HC Deb 04 February 1965 vol 705 cc1260-1
12. Sir C. Osborne

asked the Secretary of State for the Home Department what representations he has received from the Police Officers' Association in regard to the Murder (Abolition of Death Penalty) Bill; what extra protection he proposes to provide for police officers whilst on duty; and if he will make a statement.

Sir F. Soskice

The Police Federation have represented to me that capital punishment should be retained for the murder of a police officer acting in the execution of his duty or of any person coming to his assistance. With regard to extra protection, I am satisfied that other penalties which are available to the courts for attacks on police officers whilst on duty are adequate.

Sir C. Osborne

May I ask two simple questions?
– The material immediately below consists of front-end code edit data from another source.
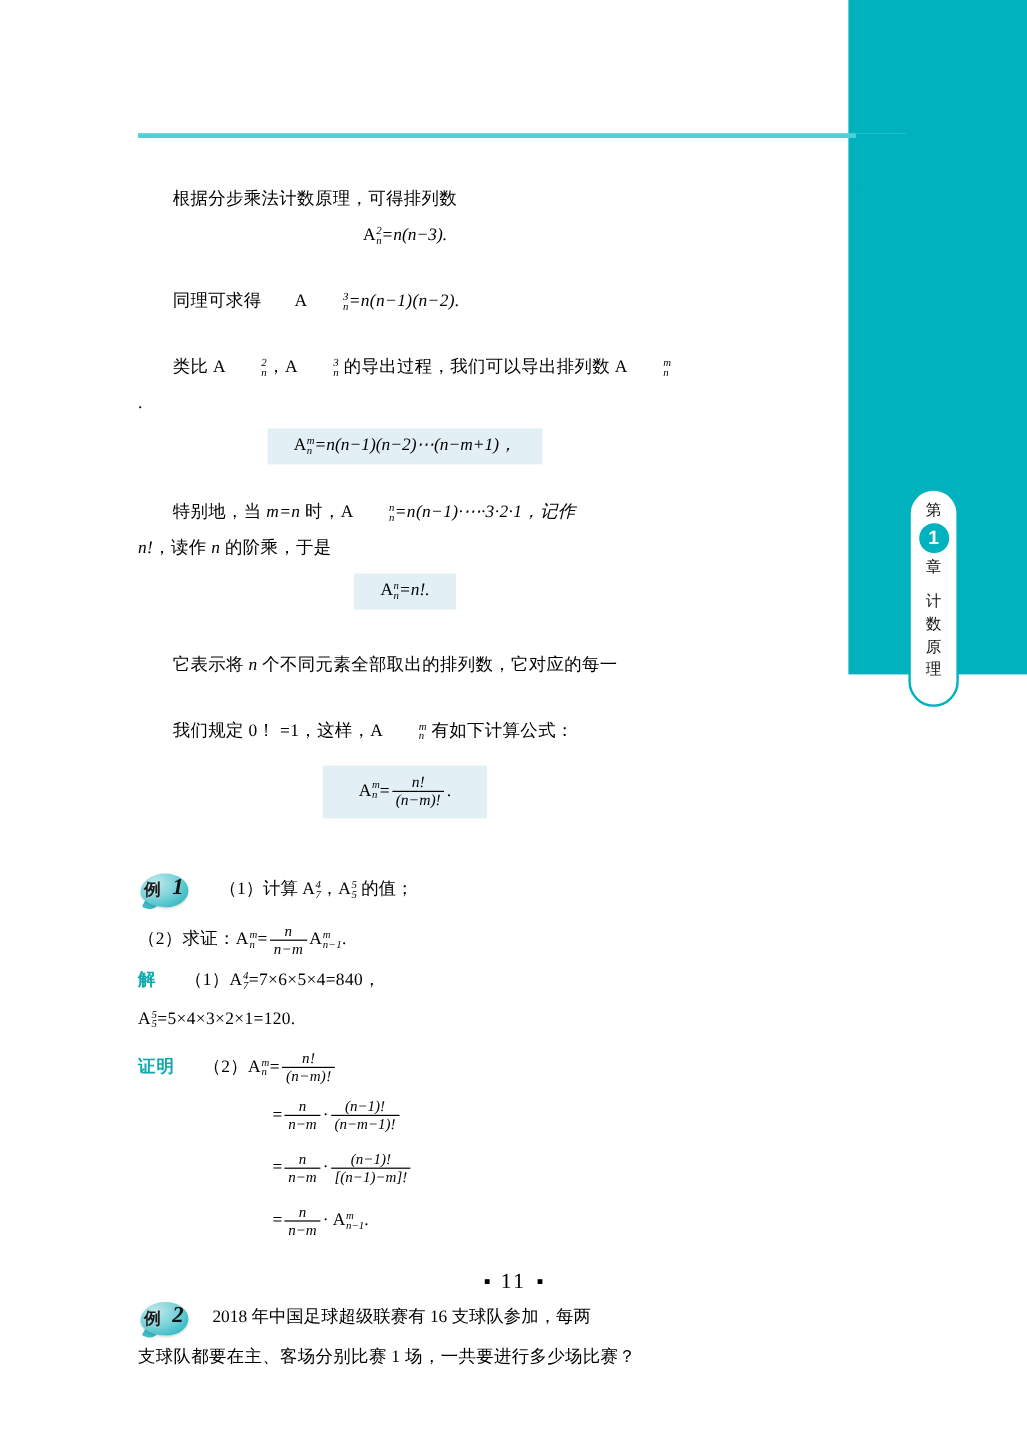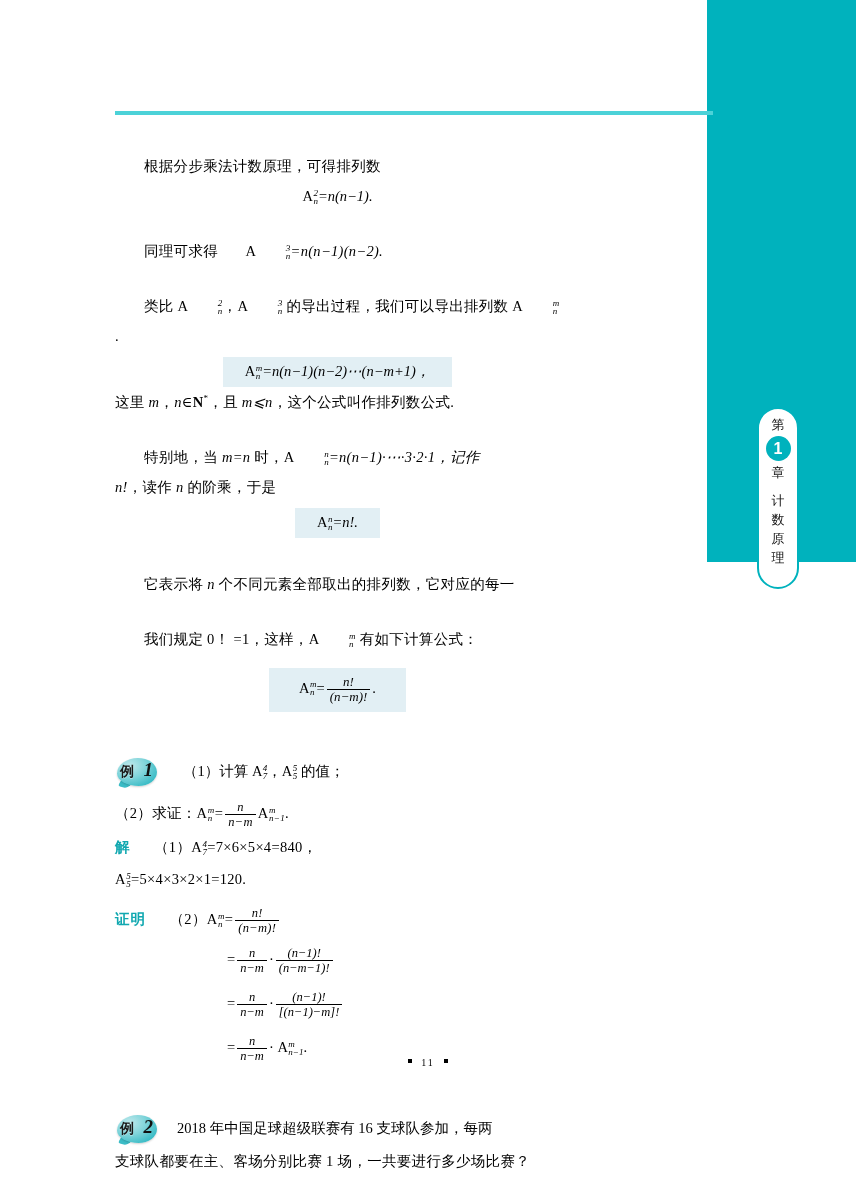--- a/index.html
+++ b/index.html
@@ -296,7 +296,7 @@
   </div>
 
   <div class="center-line">
-    <span class="A">A</span><span class="subsup"><span class="s-up">2</span><span class="s-dn">n</span></span><span class="m">=n(n−1).</span>
+    <span class="A">A</span><span class="subsup"><span class="s-up">2</span><span class="s-dn">n</span></span><span class="m">=n(n−3).</span>
   </div>
 
   <div class="para indent">

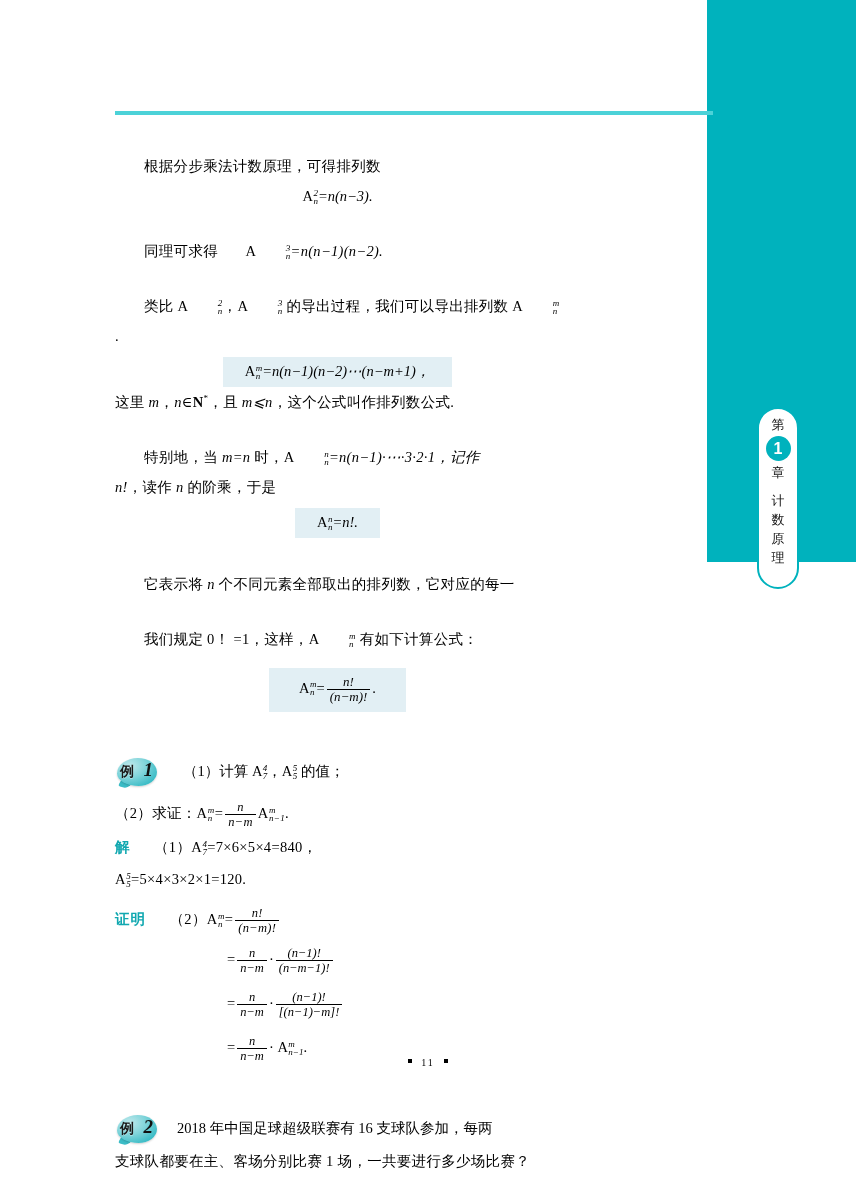--- a/index.html
+++ b/index.html
@@ -316,9 +316,6 @@
     <span class="hl"><span class="A">A</span><span class="subsup"><span class="s-up">m</span><span class="s-dn">n</span></span><span class="m">=n(n−1)(n−2)⋯(n−m+1)，</span></span>
   </div>
 
-  <div class="para">
-    <span>这里 </span><span class="m">m</span><span>，</span><span class="m">n</span><span>∈</span><b>N</b><sup style="font-style:normal">*</sup><span>，且 </span><span class="m">m⩽n</span><span>，这个公式叫作排列数公式.</span>
-  </div>
 
   <div class="para indent">
     <span>特别地，当 </span><span class="m">m=n</span><span> 时，A</span><span class="subsup"><span class="s-up">n</span><span class="s-dn">n</span></span><span class="m">=n(n−1)·⋯·3·2·1，记作</span>

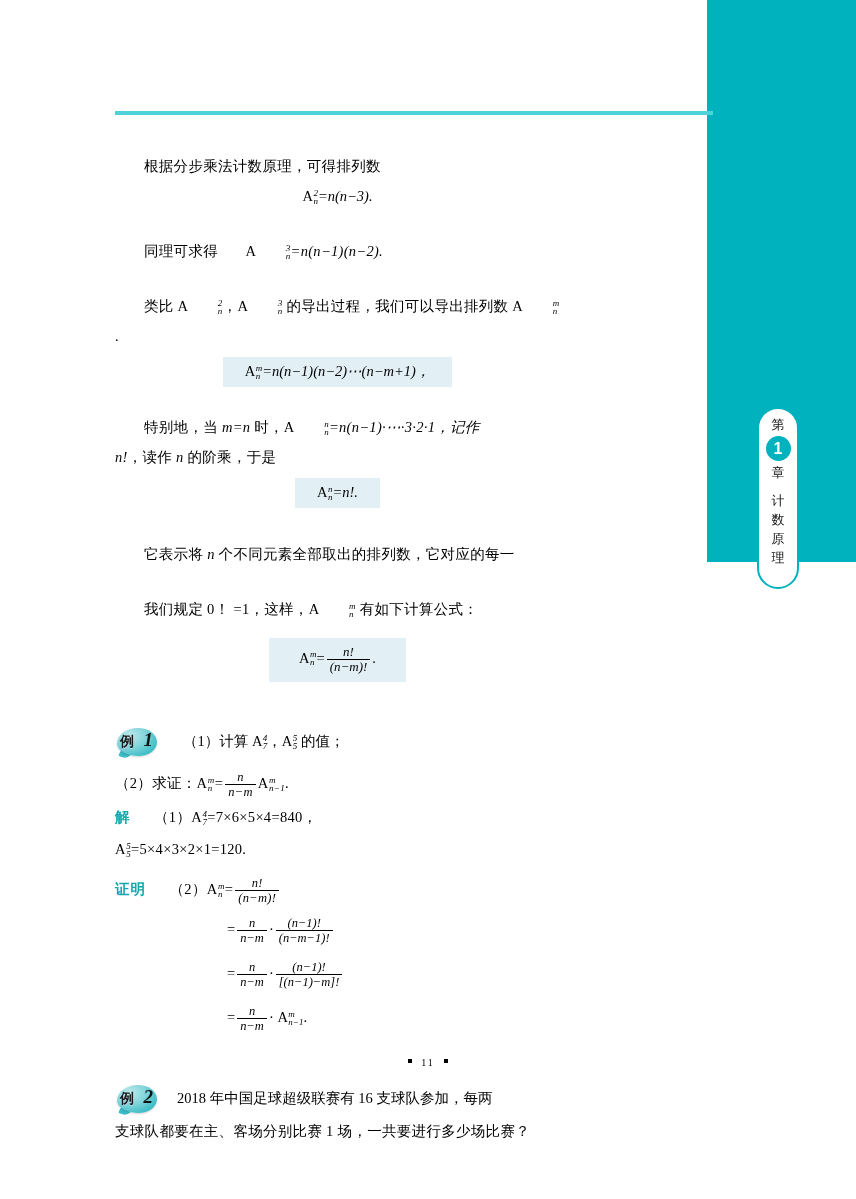--- a/index.html
+++ b/index.html
@@ -257,7 +257,7 @@
     top: 1057px;
     width: 856px;
     text-align: center;
-    font-size: 10px;
+    font-size: 18px;
     letter-spacing: 2px;
     color: #000;
     font-family: "Liberation Serif", "DejaVu Serif", serif;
First, what answer has the right hon. and learned Gentleman given to the police on their first request? Secondly, does he think it fair to the police officers that they should risk their lives trying to protect civilians and that the Government should not give them the protection to which they think they are entitled? Does he not think that the present action is unfair to police officers?

Sir F. Soskice

The answer which I give was that in the opinion which I have formed and in any advice which I should tender on any necessary occasion it was not desirable or in the public interest to retain the death penalty for the purpose indicated. I do not think that any useful purpose would be served by so doing. If we start retaining the death penalty for individual types of murder, we are back to where we were in the Homicide Act, 1957.

Mr. Rees-Davies

In the light of the very great increase in gangsterism, particularly in the protection racket, and more particularly in the London area, will the right hon. and learned Gentleman consider reviewing whether police officers ought not to carry some sort of offensive weapon, even if not guns, having regard to the very substantial and striking increase in crimes of violence?

Sir F.. Soskice

To begin with, I do not accept that the rise in the number of crimes of violence is so striking. It fluctuates. Secondly, I am certain that public opinion at large and police opinion is very much against police officers being armed in general. I think that it puts them in a very invidious position if they are armed and that it is in the general interest that they should be regarded as other citizens and treated and respected as such.

Sir C. Osborne

On a point of order. May I, with your permission, Mr. Speaker, give notice that I shall raise the matter at the earliest moment on the Adjournment?